Drag is the resistance of air as the plane moves through it. It takes energy to push air out of the way, so drag works to slow a plane down.
Weight is the downward pull of gravity. In order to get off the ground, there must be an upward force to counter the plane's weight, and that force is...
Lift. Lift acts on the wings to push the plane upward. Without sufficient lift, an airplane would never leave the ground.
In many high-school level science books, lift is attributed to the Bernoulli principle. The Bernoulli principle says that the faster a fluid moves, the less pressure it exerts. The cross-section of an airplane wing is rounded on top and flat on bottom (much like a bird's wing), which forces air moving over the top of the wing to move faster than air across the bottom. The faster moving air on the top generates less pressure than the slower moving air on the bottom, and the difference in pressure pushes the wing upward.
While Bernoulli's principle may offer a partial explanation for lift in airplanes, it's not the whole story. The most important factor in lift is something called Angle of Attack, or AoA. AoA is the angle at which the bottom of the wing meets the oncoming air. If you look at the cross-section of an airplane wing, you'll see that it slants down near the back. This forces oncoming air into a downward path. Newton's third law says that forces come in equal and opposite pairs, so when the wing forces air down, air forces the wing up.
You could theoretically fly with any shape wing, if you could move fast enough to generate the lift necessary to counter your weight. The flattened teardrop shape of most wings helps to make the experience much smoother and safer.
So that's why airplanes have to build up speed before they can take off...the air must be striking the underside of their wings fast enough to force them upward. Helicopters don't have fixed wings, but each of their rotor blades is a wing. Helicopters can hover in place without moving forward because their spinning rotors are constantly cutting through the air.
I hope that helps. Good luck!
- Anonymous8 years ago
Something has to counter the force of gravity to stay up right?
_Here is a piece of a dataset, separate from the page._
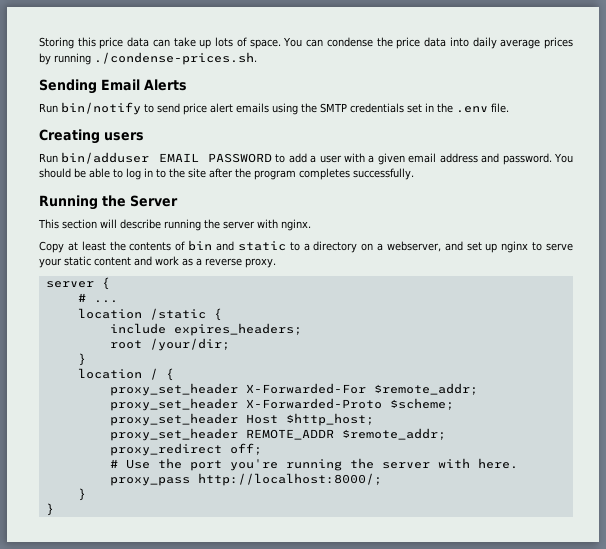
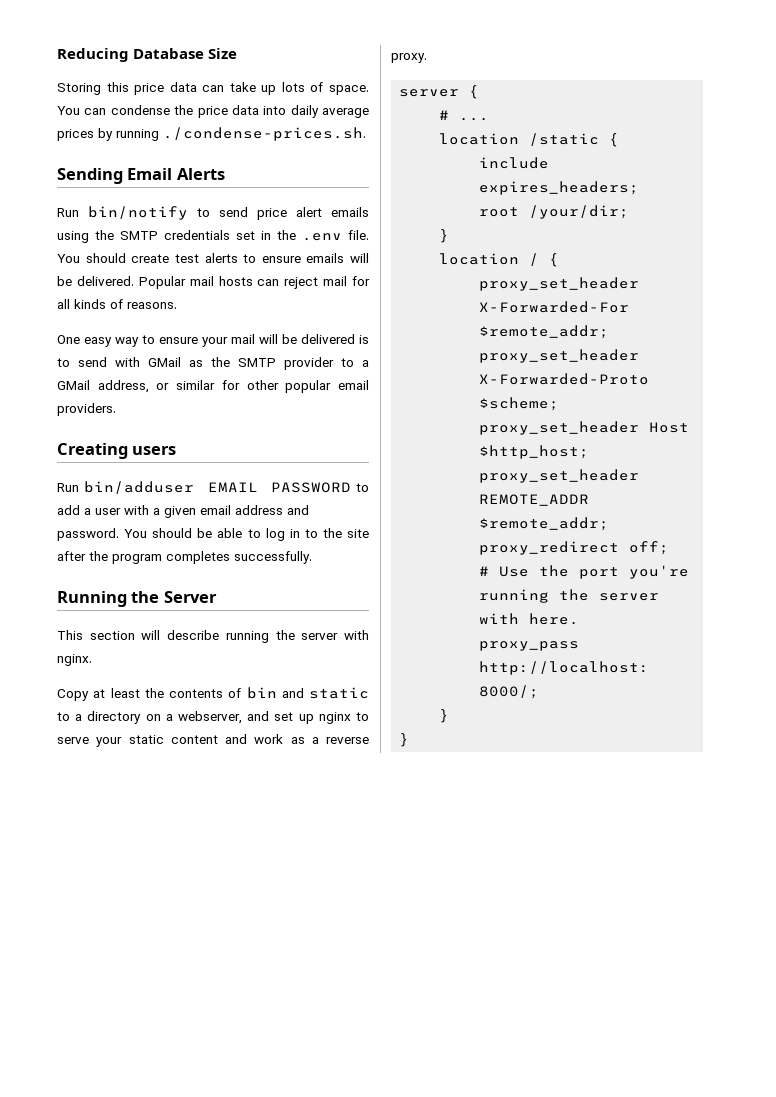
(39, 43) none -> [57,48,238,62] Reducing Database Size //
(509, 108) none -> [57,253,369,263] [57,276,370,289] [57,299,177,309] [57,334,369,347] [57,357,369,370] [57,380,370,393] [57,403,116,416] You should create test alerts to ensure emails will be delivered. Popular mail hosts can reject mail for all kinds of reasons. // One easy way to ensure your mail will be delivered is to send with GMail as the SMTP provider to a GMail address, or similar for other popular email providers.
Differences in air pressure because of the shape of its wings provide an upward force, and if that force is bigger than its weight, it stays up. Planes also tilt their nose so that the angle of attack provides lift. Look into the bernoulli principle, and newton's laws. The wing pushes the air down, air pushes the wing and thus the plane up. Engines propel the plane forward against the tremendous air drag it encounters. Pilots also tilt the plane at an angle so that the wings can initially create lift. To see why, Put your hand flat, out the window of a moving car on the freeway. When it is horizontal, there's no lift but as you raise it at an angle the air pushes ur hand up. The faster you go the greater the lift. So airplanes need to go pretty fast to generate enough lift to hold it up. This is way oversimplified though, I suggest you search further on government, aerospace sites or Nasa and the like.
- FiremanLv 78 years ago
A wing is a type of fin with a surface that produces lift for flight or propulsion through the atmosphere, or through another gaseous or liquid fluid. As such, wings have an airfoil shape, a streamlined cross-sectional shape producing a useful lift to drag ratio.